Re: [PATCH v3 0/3] x86/cacheinfo: Set the number of leaves per CPU

Ricardo Neri <ricardo.neri-calderon@xxxxxxxxxxxxxxx> · Mon, 11 Sep 2023 20:23:50 -0700

On Fri, Sep 01, 2023 at 09:52:54AM +0200, Andreas Herrmann wrote:
> On Fri, Sep 01, 2023 at 08:50:31AM +0200, Andreas Herrmann wrote:
> > On Fri, Aug 04, 2023 at 06:24:18PM -0700, Ricardo Neri wrote:
> > > Hi,
> > 
> > Hi Ricardo,
> > 
> > > This is v3 of a patchset to set the number of cache leaves independently
> > > for each CPU. v1 and v2 can be found here [1] and here [2].
> > 
> > I am on CC of your patch set and glanced through it.
> > Long ago I've touched related code but now I am not really up-to-date
> > to do a qualified review in this area. First, I would have to look
> > into documentation to refresh my memory etc. pp.
> > 
> > I've not seen (or it escaped me) information that this was tested on a
> > variety of machines that might be affected by this change. And there
> > are no Tested-by-tags.
> > 
> > Even if changes look simple and reasonable they can cause issues.
> > 
> > Thus from my POV it would be good to have some information what tests
> > were done. I am not asking to test on all possible systems but just
> > knowing which system(s) was (were) used for functional testing is of
> > value.
> 
> Doing a good review -- trying to catch every flaw -- is really hard to
> do. Especially when you are not actively doing development work in an
> area.
> 
> For example see
> 
>   commit e33b93650fc5 ("blk-iocost: Pass gendisk to ioc_refresh_params")
>   [Breno Leitao <leitao@xxxxxxxxxx>, Tue Feb 28 03:16:54 2023 -0800]
> 
> This fixes commit
> 
>   ce57b558604e ("blk-rq-qos: make rq_qos_add and rq_qos_del more
>   useful") [Christoph Hellwig <hch@xxxxxx>, Fri Feb 3 16:03:54 2023
>   +0100]
> 
> I had reviewed the latter (see
> https://marc.info/?i=Y8plg6OAa4lrnyZZ@suselix) and the entire patch
> series.

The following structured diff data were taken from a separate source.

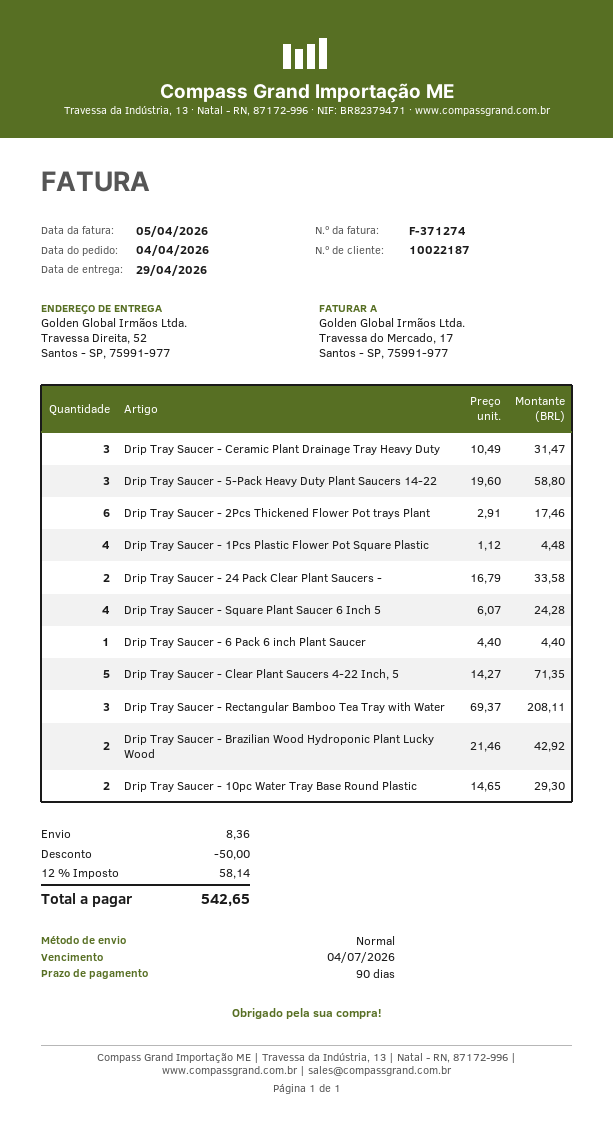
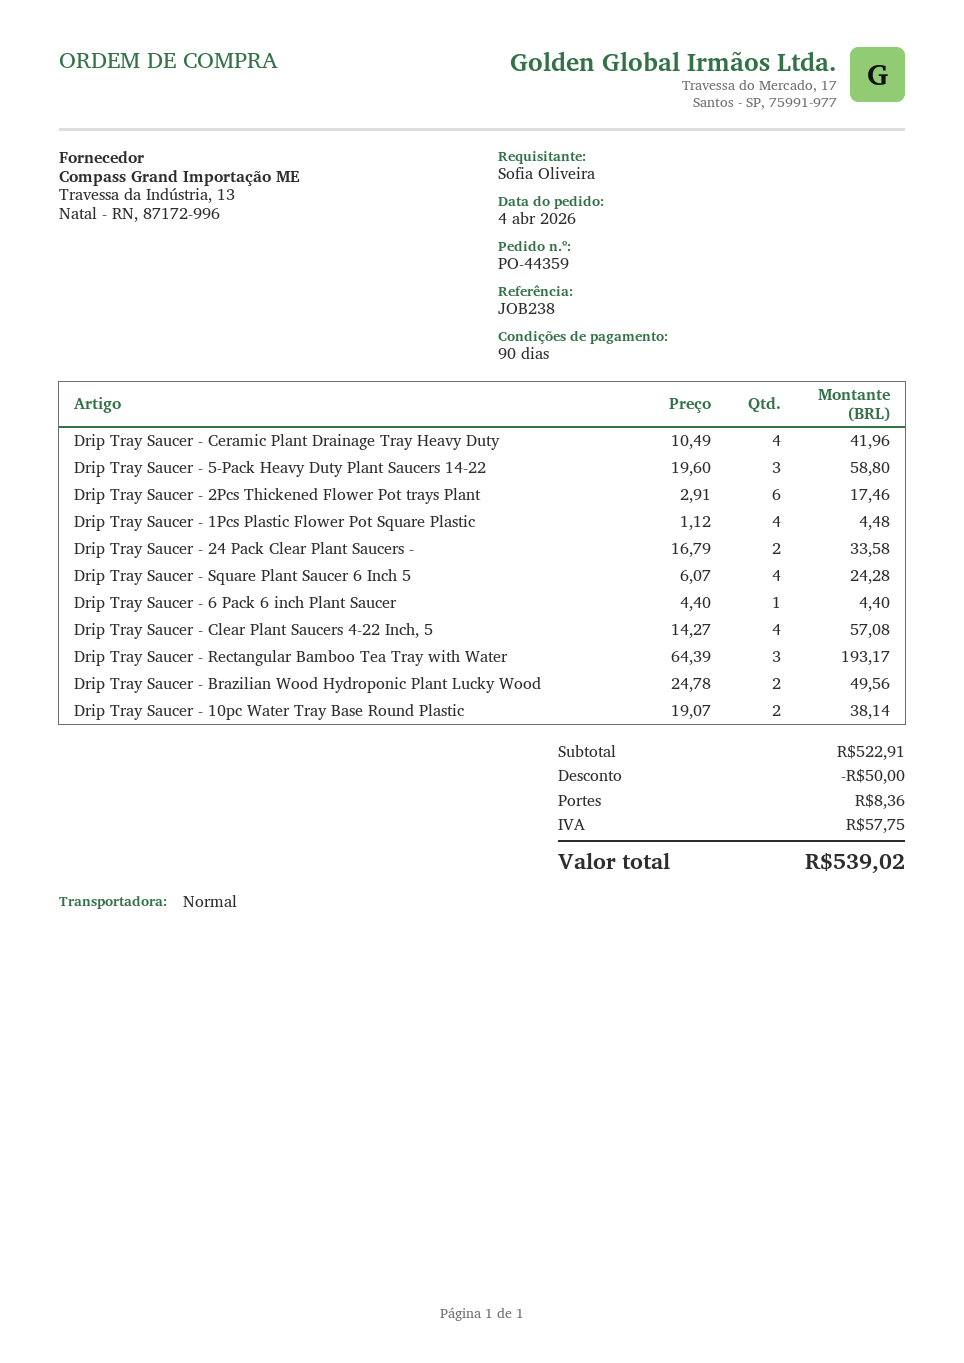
Drip Tray Saucer - Ceramic Plant Drainage Tray Heavy Duty: 3 x 10.49 = 31.47 -> 4 x 10.49 = 41.96
Drip Tray Saucer - Clear Plant Saucers 4-22 Inch, 5: 5 x 14.27 = 71.35 -> 4 x 14.27 = 57.08
Drip Tray Saucer - Rectangular Bamboo Tea Tray with Water: 3 x 69.37 = 208.11 -> 3 x 64.39 = 193.17
Drip Tray Saucer - Brazilian Wood Hydroponic Plant Lucky Wood: 2 x 21.46 = 42.92 -> 2 x 24.78 = 49.56
Drip Tray Saucer - 10pc Water Tray Base Round Plastic: 2 x 14.65 = 29.30 -> 2 x 19.07 = 38.14
tax: 58.14 -> 57.75
total: 542.65 -> 539.02

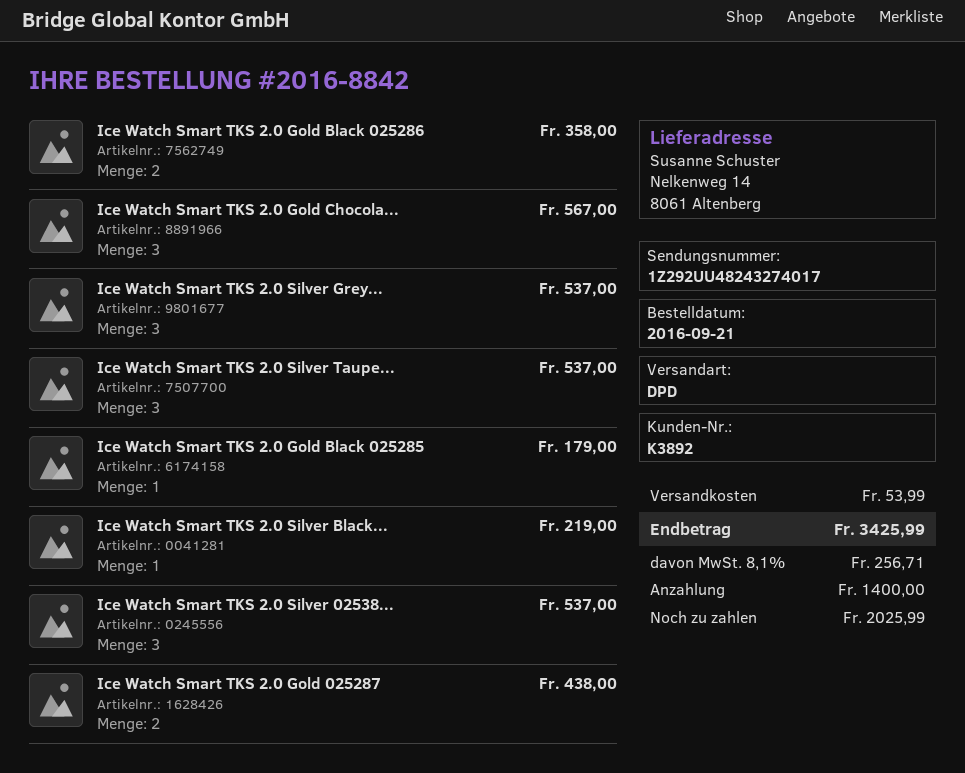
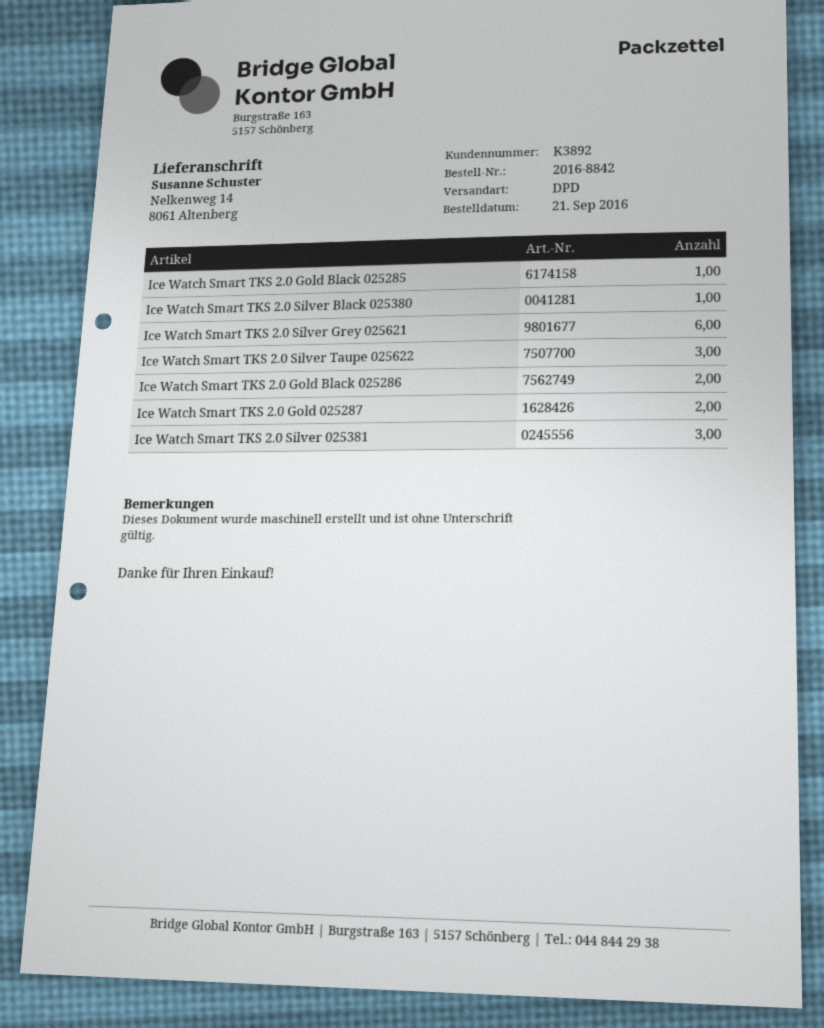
Ice Watch Smart TKS 2.0 Gold Chocola...: 3 -> none
Ice Watch Smart TKS 2.0 Silver Grey...: 3 -> 6

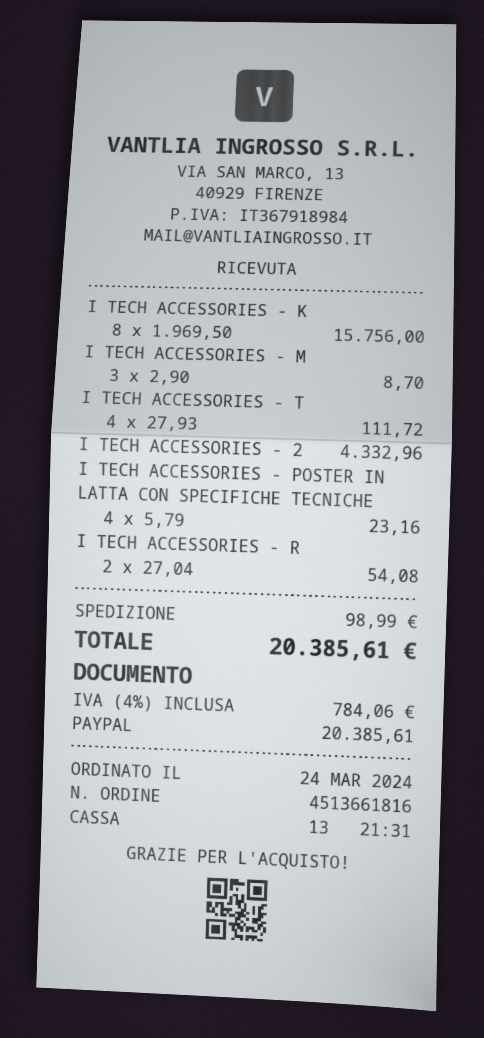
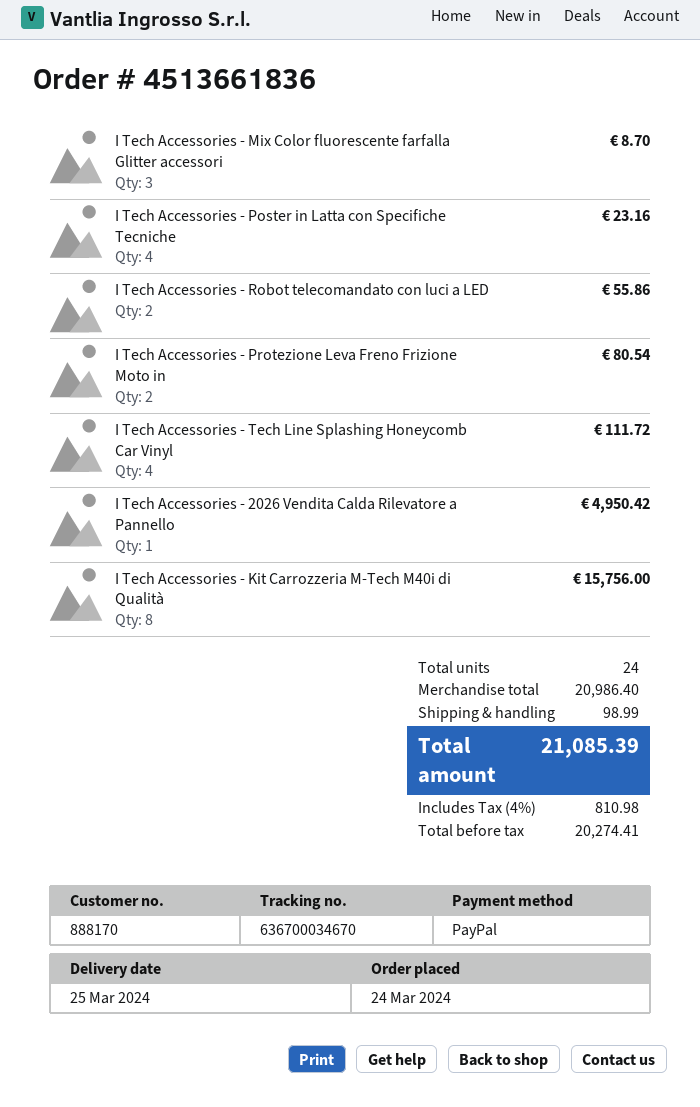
order number: 4513661816 -> 4513661836
I TECH ACCESSORIES - 2: 1 for 4332.96 -> 1 for 4950.42
I TECH ACCESSORIES - R: 2 for 54.08 -> 2 for 55.86
I Tech Accessories - Protezione Leva Freno Frizione Moto in: none -> 2 for 80.54
tax: 4% = 784.06 -> 4% = 810.98
total: 20385.61 -> 21085.39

I've compared the original code with the patch and walked
> through every single hunk of the diff and tried to think it
> through. The changes made sense to me. Then came the bug report(s) and
> I felt that I had failed tremendously. To err is human.
> 
> What this shows (and it is already known): with every patch new errors
> are potentially introduced in the kernel. Functional, and higher
> level testing can help to spot them before a kernel is deployed in the
> field.
> 
> At a higher level view this proves another thing.
> Linux kernel development is a transparent example of
> "peer-review-process".
> 
> In our scientific age it is often postulated that peer review is the
> way to go[1] and that it kind of guarantees that what's published, or
> rolled out, is reasonable and "works".
> 
> The above sample shows that this process will not catch all flaws and
> that proper, transparent and reliable tests are required before
> anything is deployed in the field.
> 
> This is true for every branch of science.
> 
> If it is purposely not done something is fishy.
> 
> 
> [1] Also some state that it is "the only way to go" and every thing
> figured out without a peer-review-process is false and can't be
> trusted. Of course this is a false statement.

Hi Andreas,

Agreed. Testing is important. For the specific case of these patches, I
booted CONFIG_PREEMPT_RT and !CONFIG_PREEMPT_RT kernels. Then I
  a) Ensured that the splat reported in commit 5944ce092b97
     ("arch_topology: Build cacheinfo from primary CPU") was not observed.

  b) Ensured that /sys/devices/system/cpu/cpuX/cache is present.

  c) Ensured that the contents /sys/devices/system/cpu/cpuX/cache is the
     same before and after my patches.

I tested on the following systems: Intel Alder Lake, Intel Meteor
Lake, 2-socket Intel Icelake server, 2-socket Intel Cascade Lake server,
2-socket Intel Skylake server, 4-socket Intel Broadwell server, 2-socket
Intel Haswell server, 2-socket AMD Rome server, and 2-socket AMD Milan
server.

Thanks and BR,
Ricardo